La peinture de Nathanaëlle Herbelin ne rougit pas d’être accrochée au voisinage des nabis, à Orsay. Au contraire !

Dépouiller le sensible. Non pas le laisser tomber comme des haillons honteux qu’on se hâtera d’oublier, voire de brûler, pour leur substituer la beauté froide, cassante, schématisée de je ne sais quelle géométrie. Mais laisser lentement, voluptueusement, s’affaisser ces couches de la réalité que perçoivent les sens. Les caresser amoureusement en les ôtant, tout en poursuivant, avec les seuls moyens de la peinture, l’une des fins les plus hautes que celle-ci peut se proposer. Oui, toucher au cœur des choses, avec, pour seuls instruments dans cette enquête-méditation renouvelée de tableau en tableau, les inépuisables ressources de l’art. 

Avec les gris, disposés selon une science délicate et vigoureuse, dégageant cette grâce paradoxale que confère une vitalité méthodique. Avec le crayeux de la chair immergée dans le bain translucide de l’eau. Avec ce raffinement optique qui, sous les mille accidents décomposant, décapant, dissolvant toute uniformité de ton et d’apparence, fait affleurer d’infiniment délicats rosissements. Avec cet art inégalable, cette combinaison de la touche et des valeurs, pour l’intelligibilité de quoi force est de recourir à l’assistance de l’analogie : les plans sont ligneux, fibreux, comme animés de courants épidermiques, comme frémissants, agités par quelque vibration dont le peintre surprend ici le mouvement. Un mouvement qui semble être celui des parties de la matière qui se raréfient, s’espacent, pour inviter le regard à pénétrer en dessous. Et « pénétrer », au sens vraiment érotique : en éprouvant, comme d’une main aimante, les mille variations courant sur l’enveloppe des surfaces.
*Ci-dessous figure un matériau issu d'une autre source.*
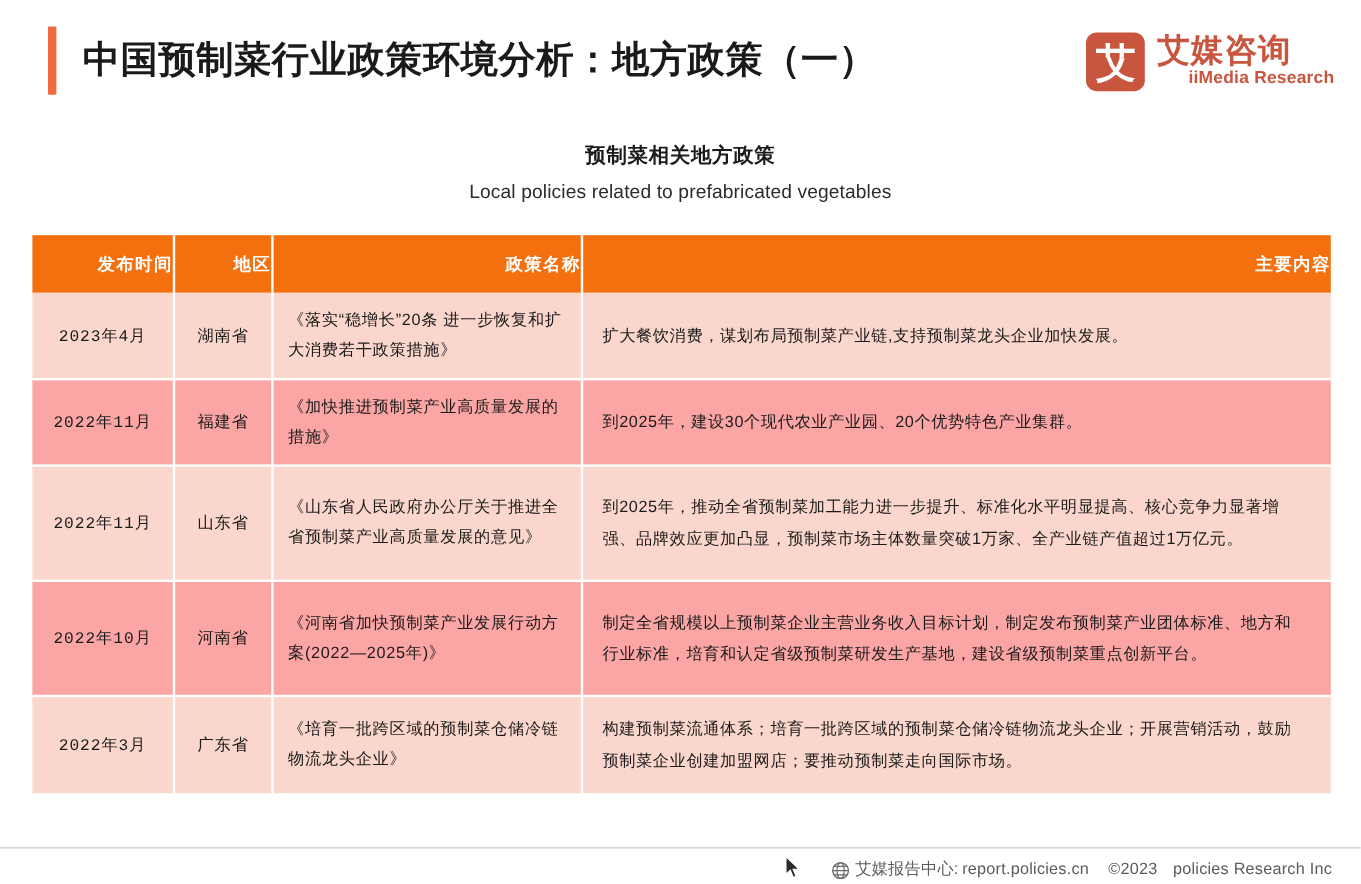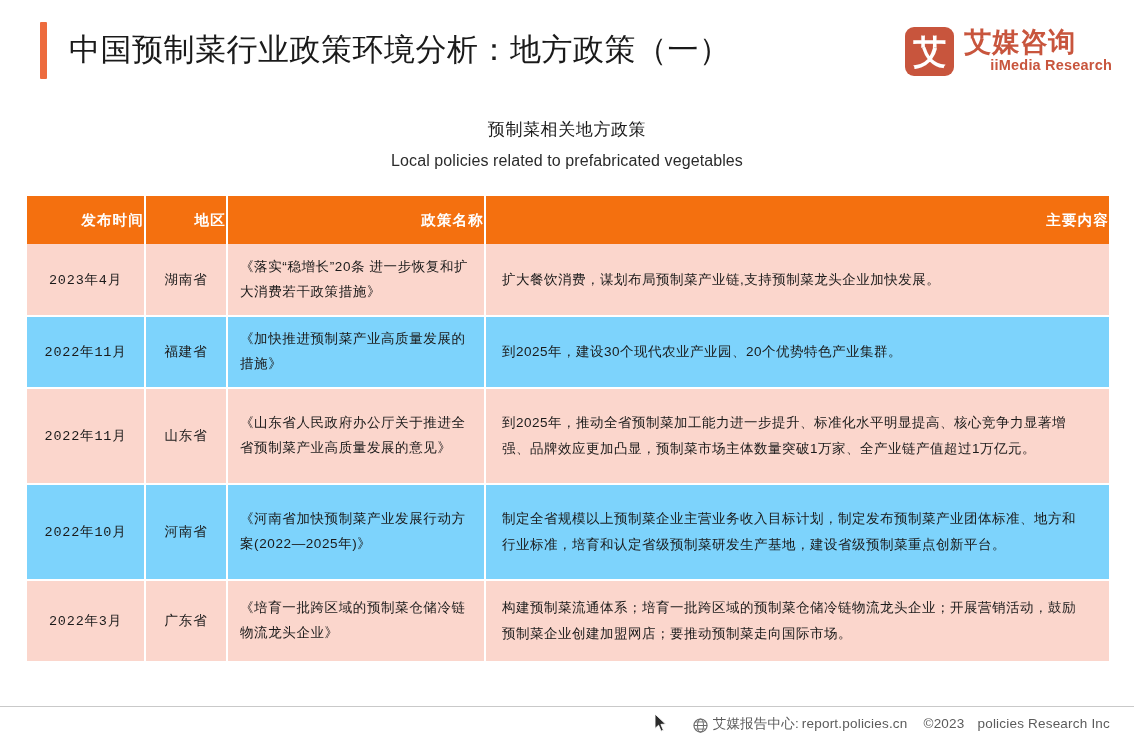--- a/index.html
+++ b/index.html
@@ -40,21 +40,21 @@
     width: 7px;
     height: 57px;
     background: #ED6B3E;
     flex: 0 0 auto;
     border-radius: 1px;
   }
 
   .page-title {
     margin-left: 22px;
     font-size: 31px;
-    font-weight: normal;
+    font-weight: bold;
     color: #1a1a1a;
     letter-spacing: 0.5px;
     white-space: nowrap;
     font-family: "Liberation Sans", "DejaVu Sans", sans-serif;
   }
 
   
   .logo {
     position: absolute;
     right: 22px;
@@ -108,21 +108,21 @@
     margin-left: 26px;
   }
 
   
   .chart-title {
     position: absolute;
     left: 0; top: 118px;
     width: 1134px;
     text-align: center;
     font-size: 17px;
-    font-weight: normal;
+    font-weight: bold;
     color: #1a1a1a;
     letter-spacing: 0.6px;
   }
 
   .chart-subtitle {
     position: absolute;
     left: 0; top: 152px;
     width: 1134px;
     text-align: center;
     font-size: 16px;
@@ -165,21 +165,21 @@
 
   tbody td {
     border-right: 2px solid #ffffff;
     border-bottom: 2px solid #ffffff;
     vertical-align: middle;
     color: #1a1a1a;
   }
   tbody td:last-child { border-right: none; }
 
   tbody tr.odd td  { background: #FBD6CC; }
-  tbody tr.even td { background: #7dd3fc; }
+  tbody tr.even td { background: #fca5a5; }
 
   td.cell-date {
     text-align: center;
     font-size: 13.5px;
     letter-spacing: 0.8px;
     padding: 16px 4px;
     font-family: Liberation Mono, monospace;
   }
 
   td.cell-region {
Tels sont certains des traits de la peinture de Nathanaëlle Herbelin – et ses affinités avec les nabis, que l’exposition d’Orsay met en évidence, les soulignent encore. Car, me confie la jeune peintre, « je regarde toujours ce que je peux prendre aux peintres d’Orsay. Ainsi rien n’est anodin chez Vuillard ; et moi aussi dans les surfaces que je crée, j’essaie de faire en sorte que tout soit intéressant, que rien ne soit ennuyeux. » Les surfaces de Vuillard, les nus comme chez Bonnard aussi : « Je cherche à être universelle, et le nu permet beaucoup en ce sens – on se douche tous les jours ! » Rien toutefois ici qui ressortisse au fastidieux exercice du parallèle, ou, pire, de la réduction rabougrissante aux « influences ». Nicolas Gausserand, co-commissaire aux côtés de Christophe Leribault y insiste : « Le public doit ressentir cette confluence d’idées, sans qu’il soit nécessaire de mettre les œuvres côte à côte dans un rapport d’échelle à un pour un ou dans un rapprochement trop direct. On a donc conçu un stratagème, les deux salles offrant des endroits consacrés aux peintres nabis, d’autres aux œuvres de Nathanaëlle. »

Aussi bien, la quête de Nathanaëlle Herbelin n’appartient qu’à elle-même et ce mot, « Pensée » qui s’inscrit à même la paume d’une main, s’il désigne peut-être ce cœur des choses au dévoilement duquel elle aspire, doit être précédé d’un possessif : « ma pensée ».